Greece has made a request to Europe’s bailout fund for a €53.5bn three-year financial package.
However, the measures proposed, which include changes long-demanded by creditors, such as changes to pensions and sales taxes, do not appear to be enough, just yet.
Following months of deteriorating relations, creditors are demanding firm legislative action to back up the proposals.
German finance minister Wolfgang Schaeuble, who has taken a hard line on Greece over recent months, said the Greek government will have to do a lot more than just say it wants to reform if it is going to get more money.

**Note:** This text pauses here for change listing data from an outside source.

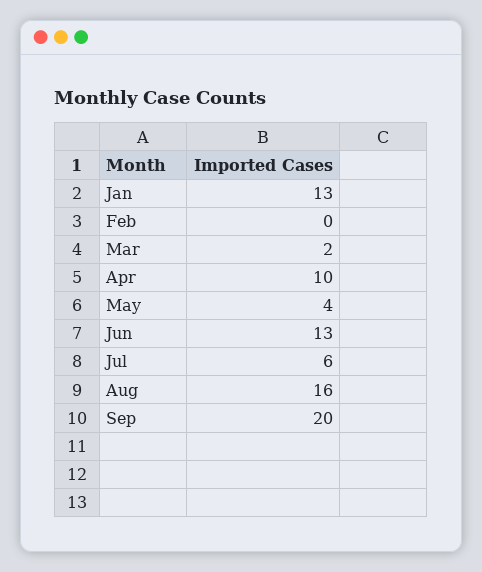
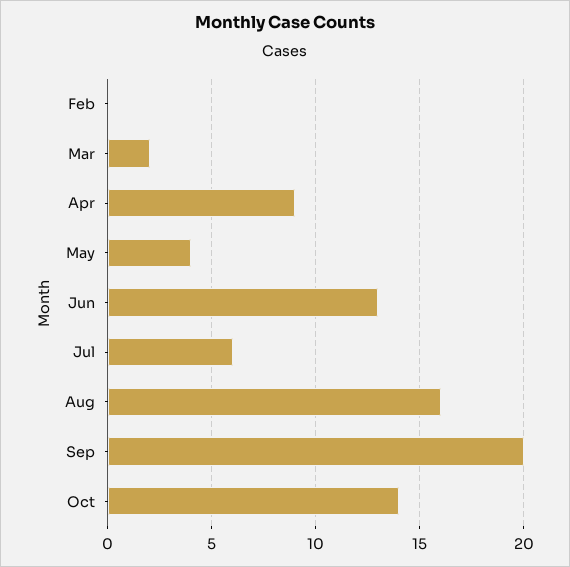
Jan: 13 -> none
Apr: 10 -> 9
Oct: none -> 14

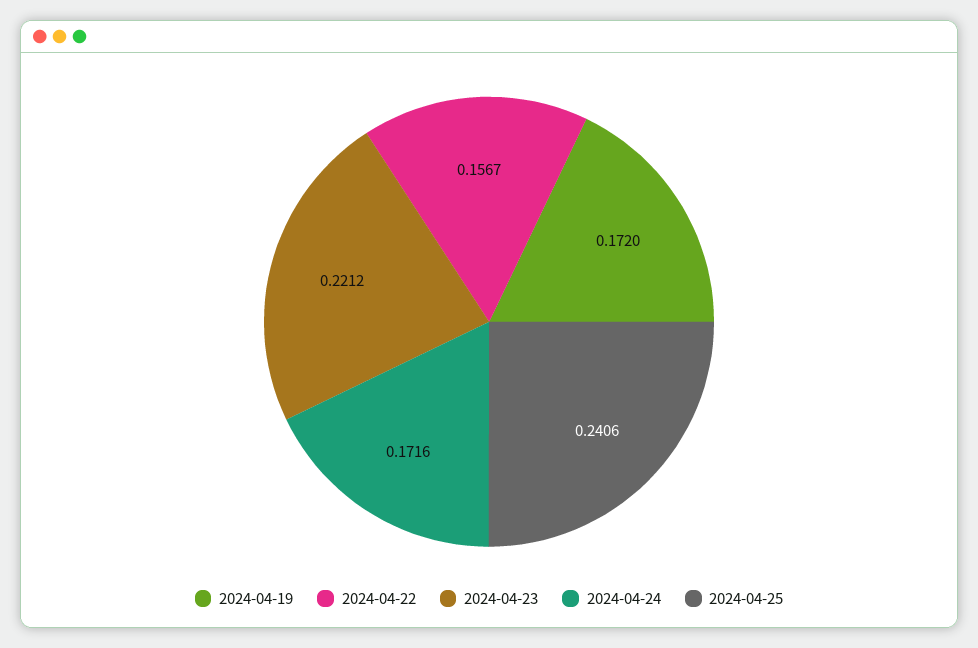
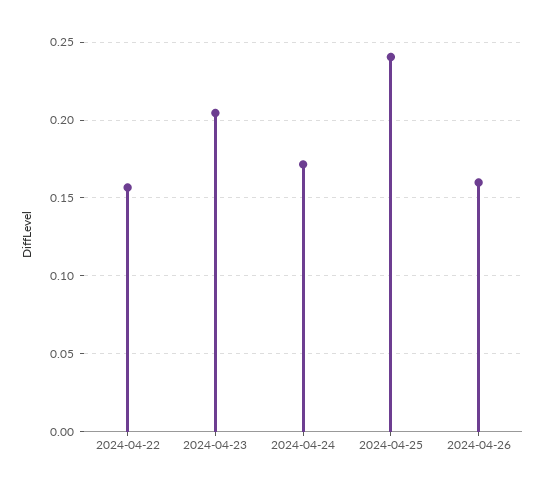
2024-04-19: 0.172 -> none
2024-04-23: 0.2212 -> 0.205
2024-04-26: none -> 0.16

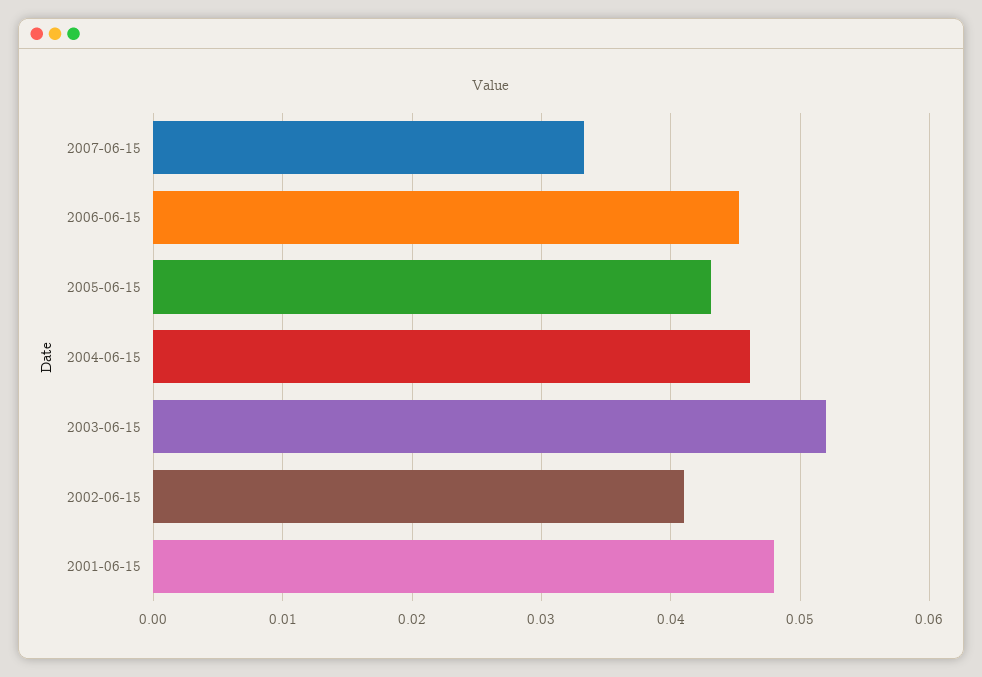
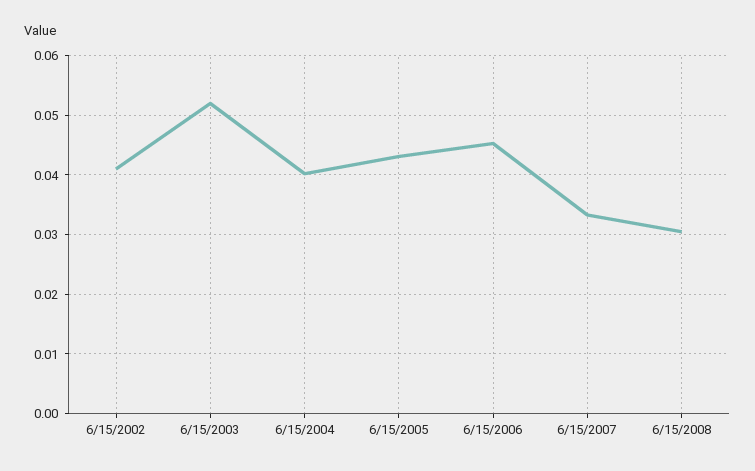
2004-06-15: 0.046 -> 0.04
2001-06-15: 0.048 -> none
6/15/2008: none -> 0.03

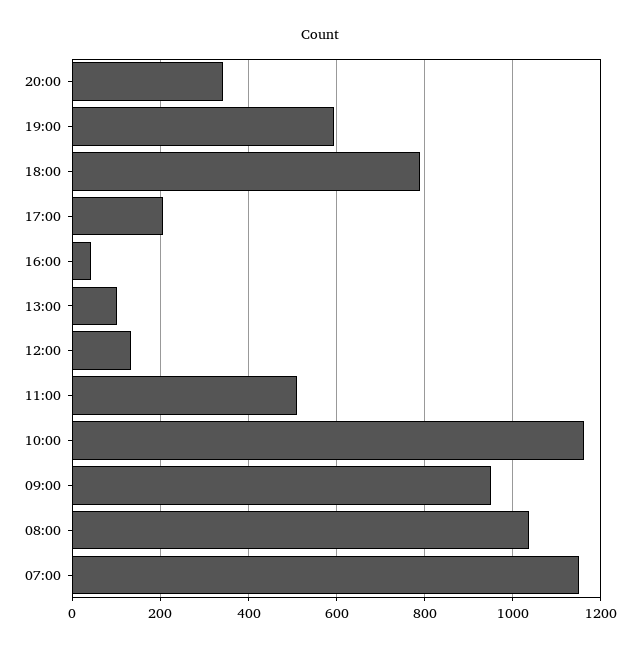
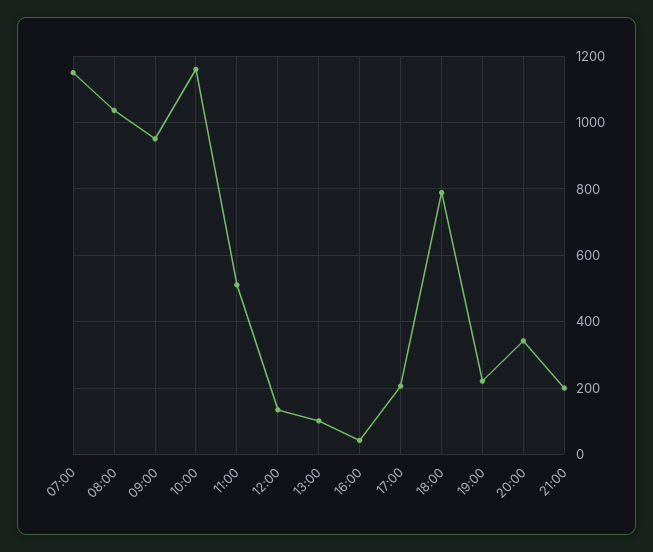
19:00: 600 -> 220
21:00: none -> 200

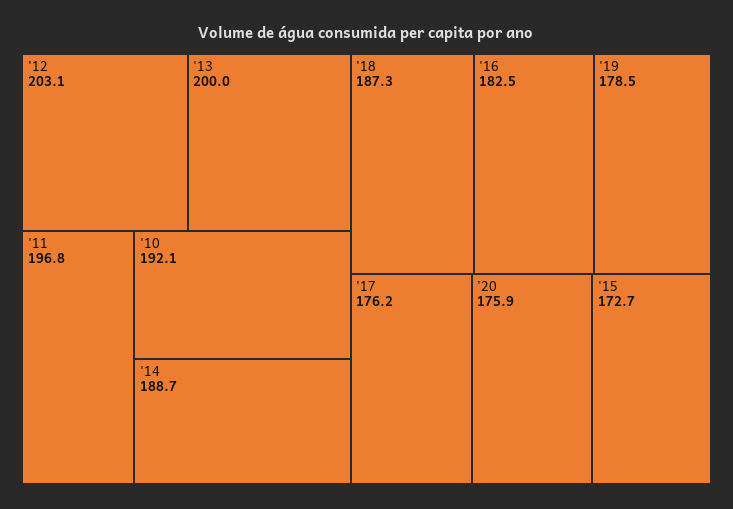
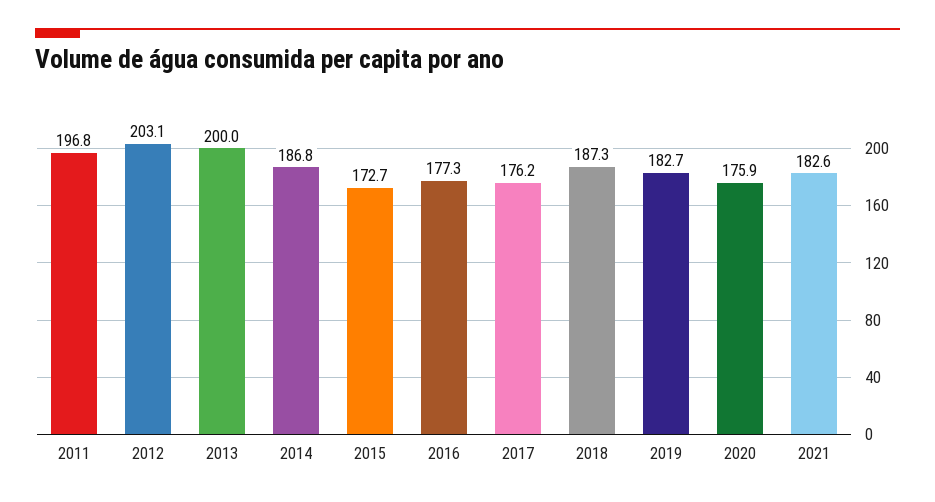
'10: 192.1 -> none
'14: 188.7 -> 186.8
'16: 182.5 -> 177.3
'19: 178.5 -> 182.7
2021: none -> 182.6

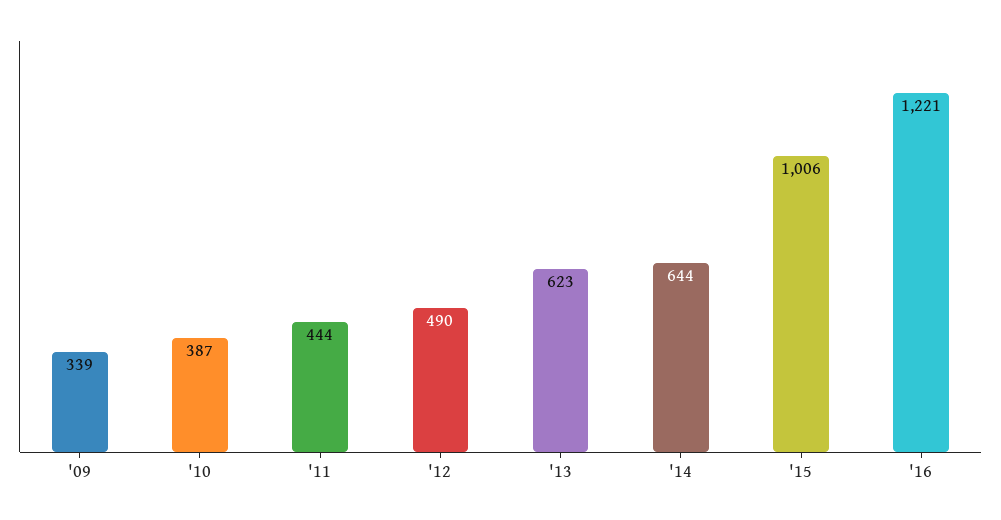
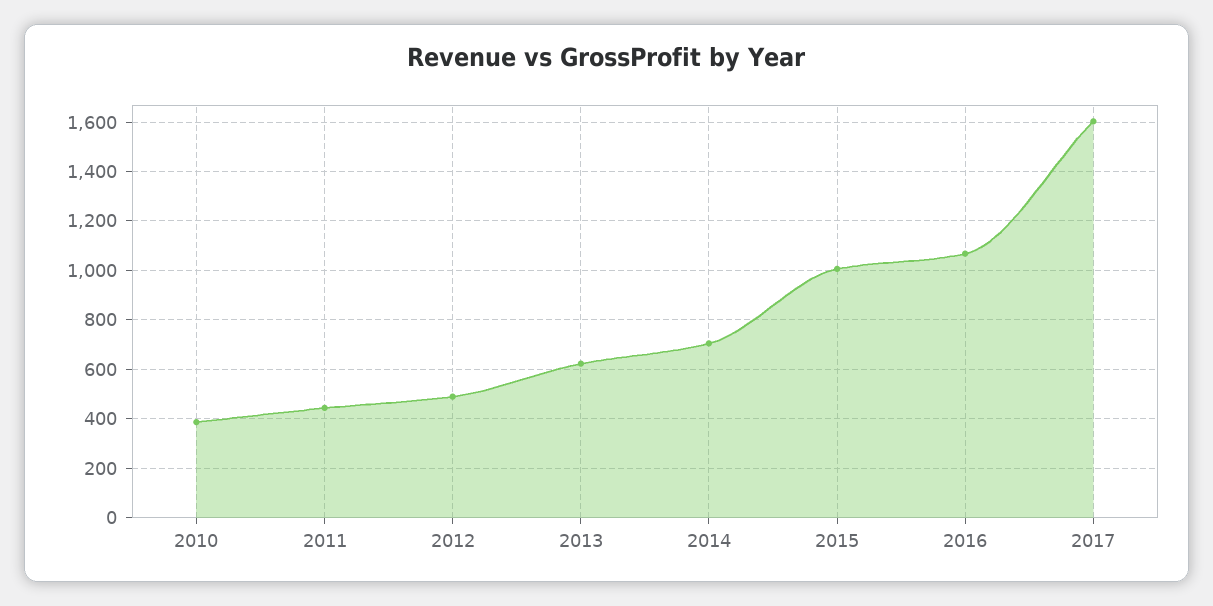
'09: 339 -> none
'14: 644 -> 700
'16: 1221 -> 1075
2017: none -> 1600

“We will definitely not be able to rely on promises,” he said.
“We are determined to not make calculations that everyone knows one cannot believe in.”
Mr Schaeuble was clear in who he blamed for current crisis. He put that firmly on the shoulders of the radical left Syriza government that was elected in January on an anti-austerity platform.
The “hopeful” economic situation regarding Greece at the end of last year has been “destroyed by the last months”, said Mr Schaeuble, who anticipates an “extraordinarily difficult” meeting.
Greece hopes enough progress will be made at Saturday’s finance ministers meeting to allow EU government leaders on Sunday to formally back a bailout program.
The summit of the European Union’s 28 leaders has been billed as Greece’s last chance.
The eurozone ministers have to give their blessing to Greece’s bailout request to the European Stability Mechanism. Traditionally, eurozone ministers agree by mutual consensus.
The task facing the new Greek finance minister, Euclid Tsakalotos, is to convince his sceptical counterparts that Greece deserves another bailout, which would be its third in five years.
Greece has received bailouts totalling €240bn in return for deep spending cuts, tax increases and reforms from successive governments.
Though the country’s annual budget deficit has come down dramatically, Greece’s debt burden has increased as the economy has shrunk by a quarter.
The Greek government has made some form of debt relief a key priority and will hope that a comprehensive solution will involve European creditors at least agreeing to delayed repayments or lower interest rates.
French finance minister Michel Sapin said Europe wants to hear the nitty-gritty around Greece’s proposals: “How are you going to do it? At what moment are you doing to do it? At what tempo are you going to do it?”